Items from a dataset:

—————

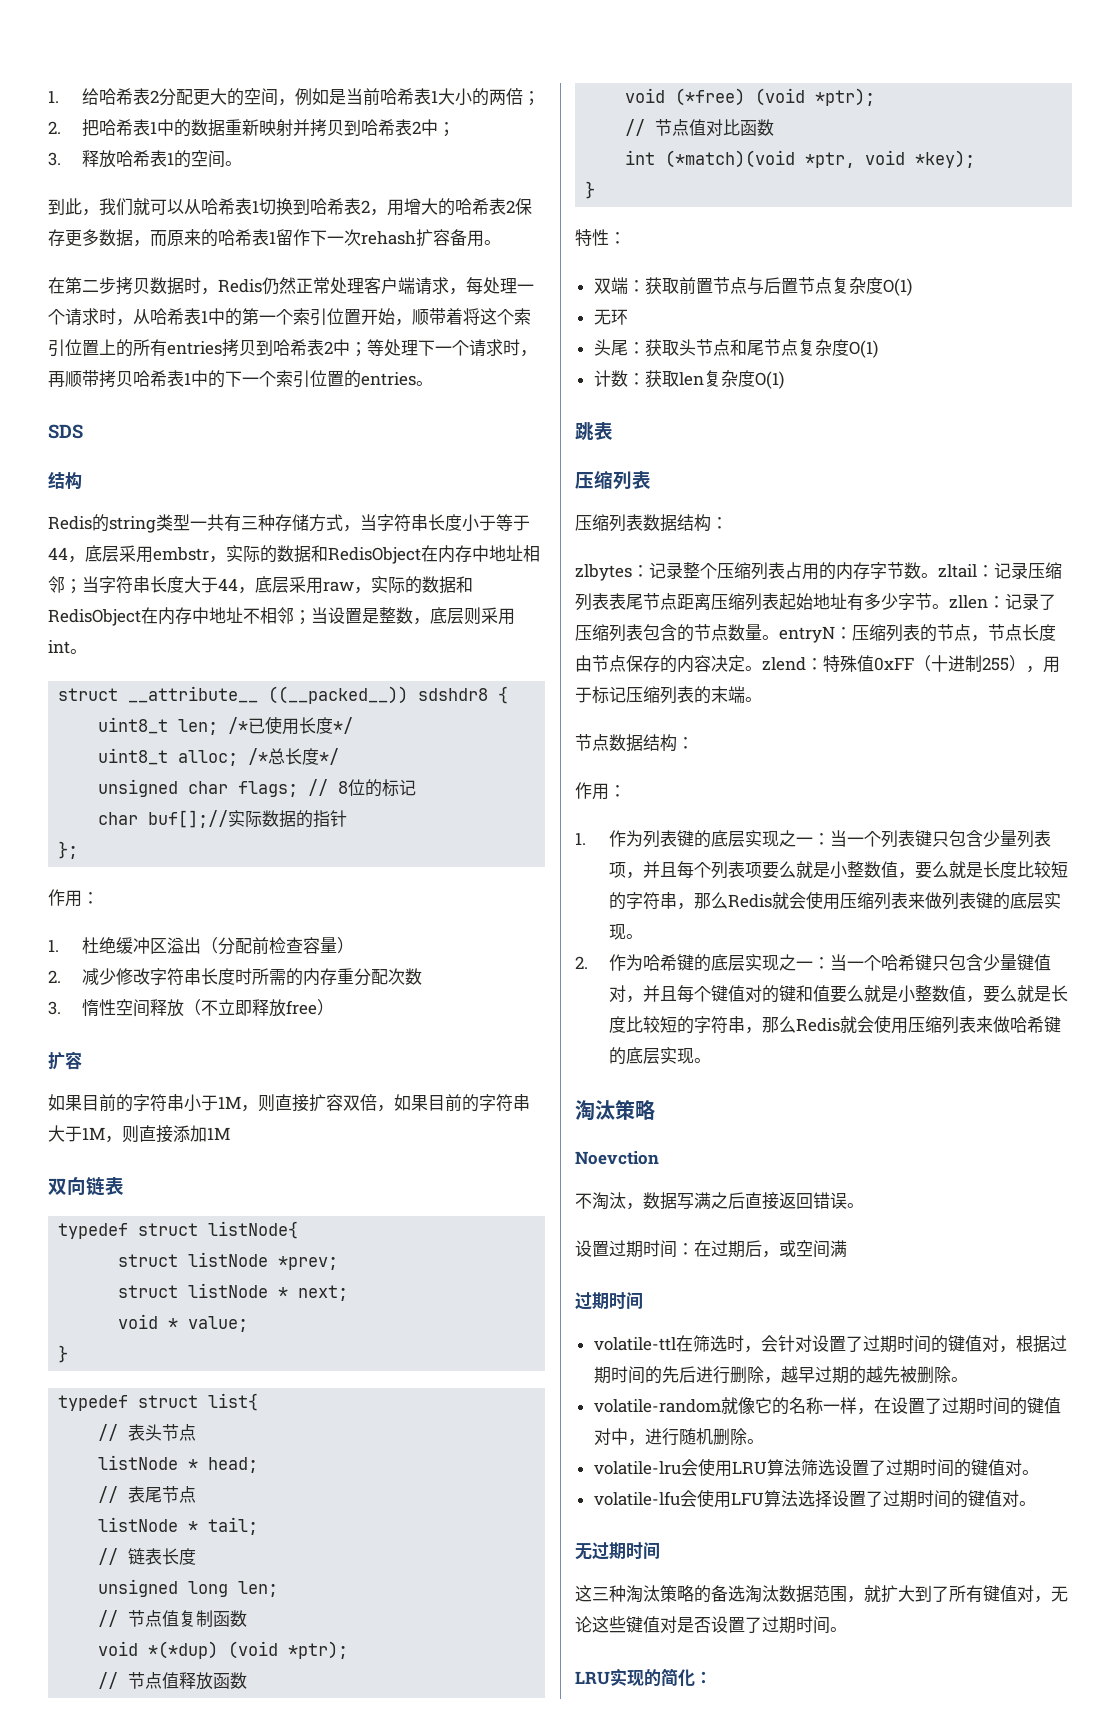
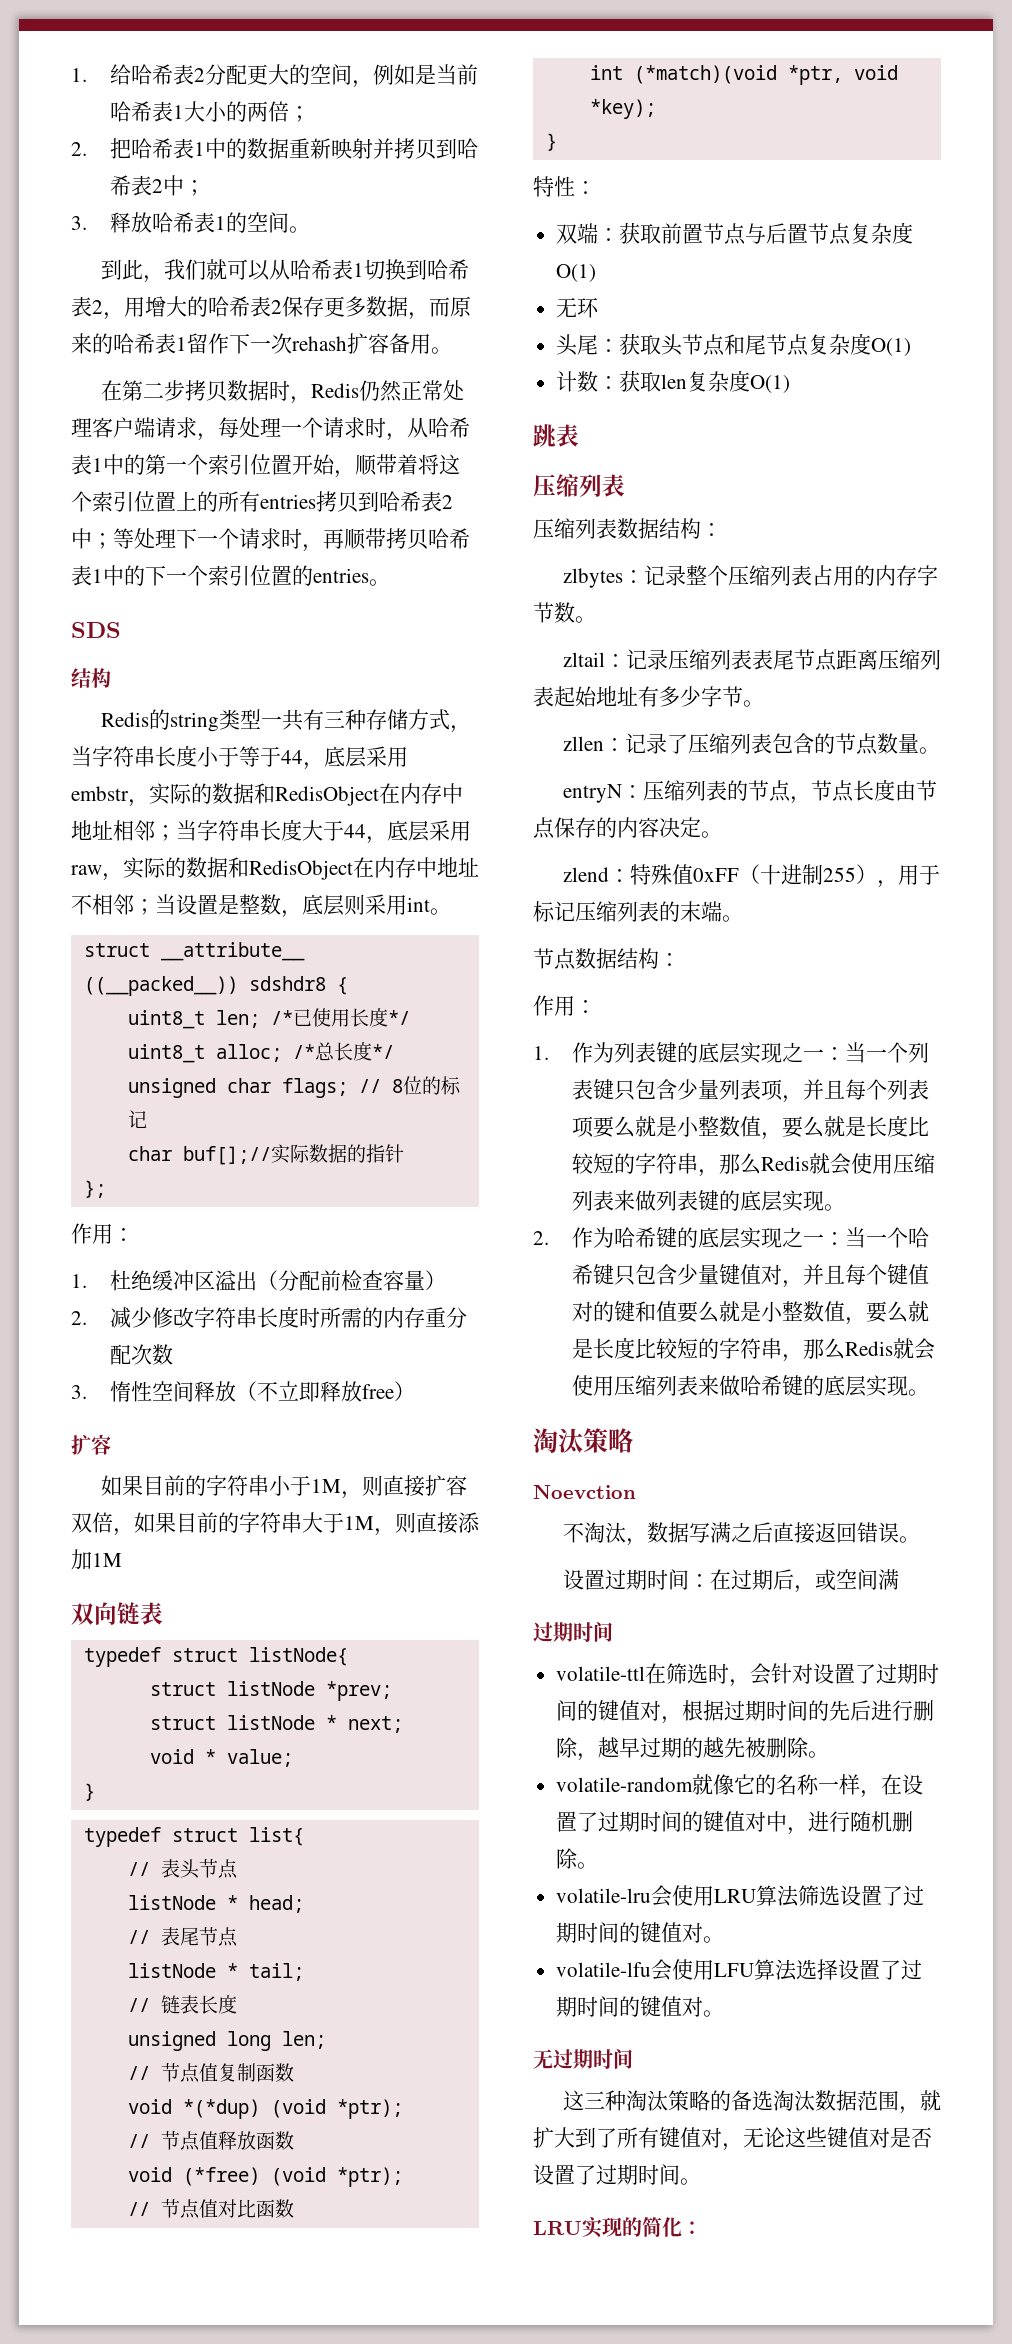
(938, 575) none -> (596, 619) //
(949, 606) none -> (764, 703) //
(779, 637) none -> (940, 750) //
(762, 668) none -> (722, 834) //

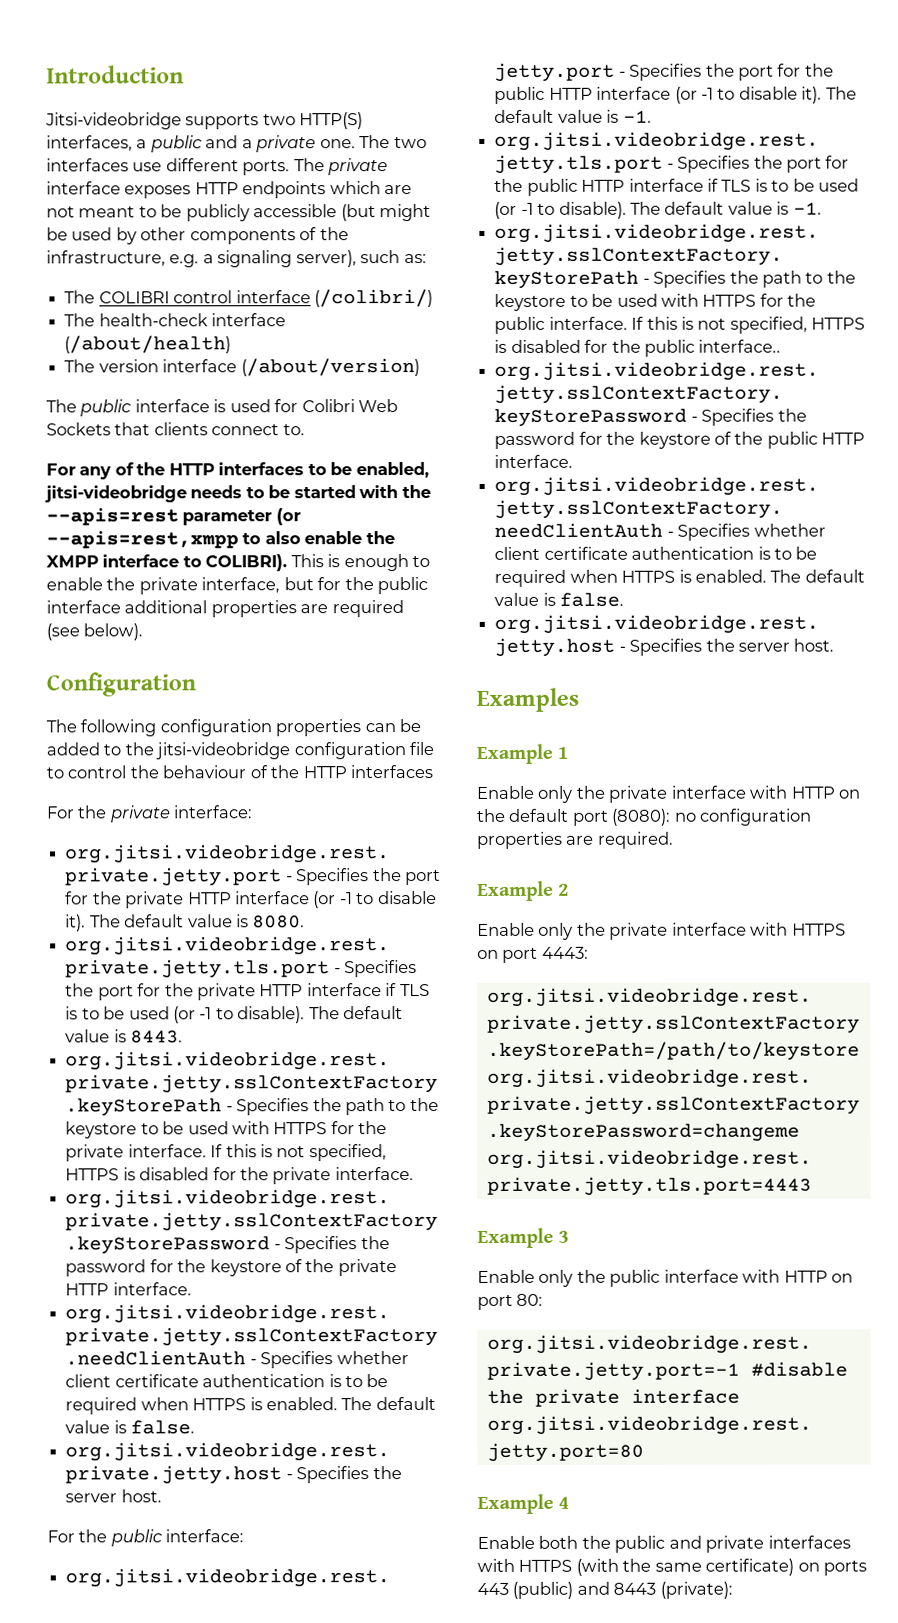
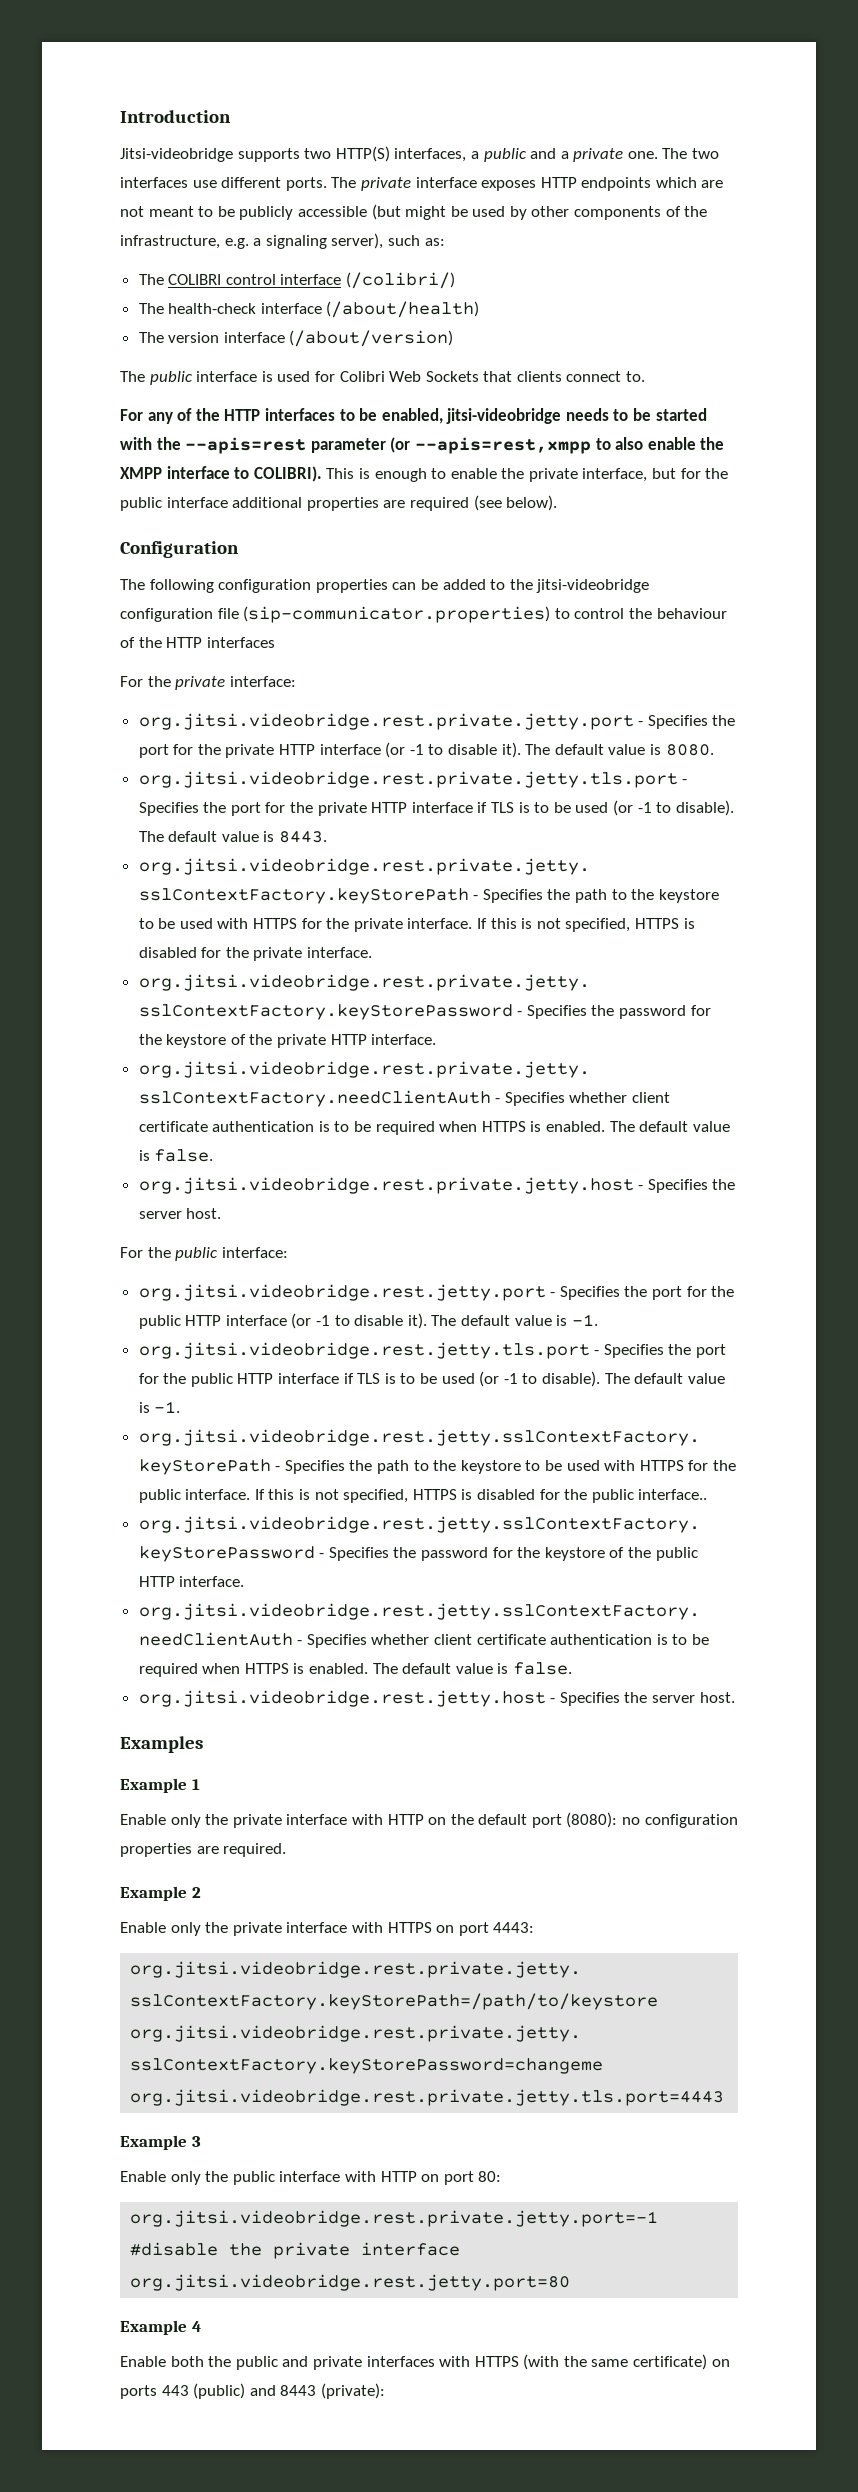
(435, 749) none -> [243,606,551,623] (sip-communicator.properties)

—————

Task goal:
Your output should be exactly the lines of the records above from the one with "(779, 637) none -> (940, 750) //" through the last, both ends included, with pictures excluded.

Exercise response:
(779, 637) none -> (940, 750) //
(762, 668) none -> (722, 834) //

(435, 749) none -> [243,606,551,623] (sip-communicator.properties)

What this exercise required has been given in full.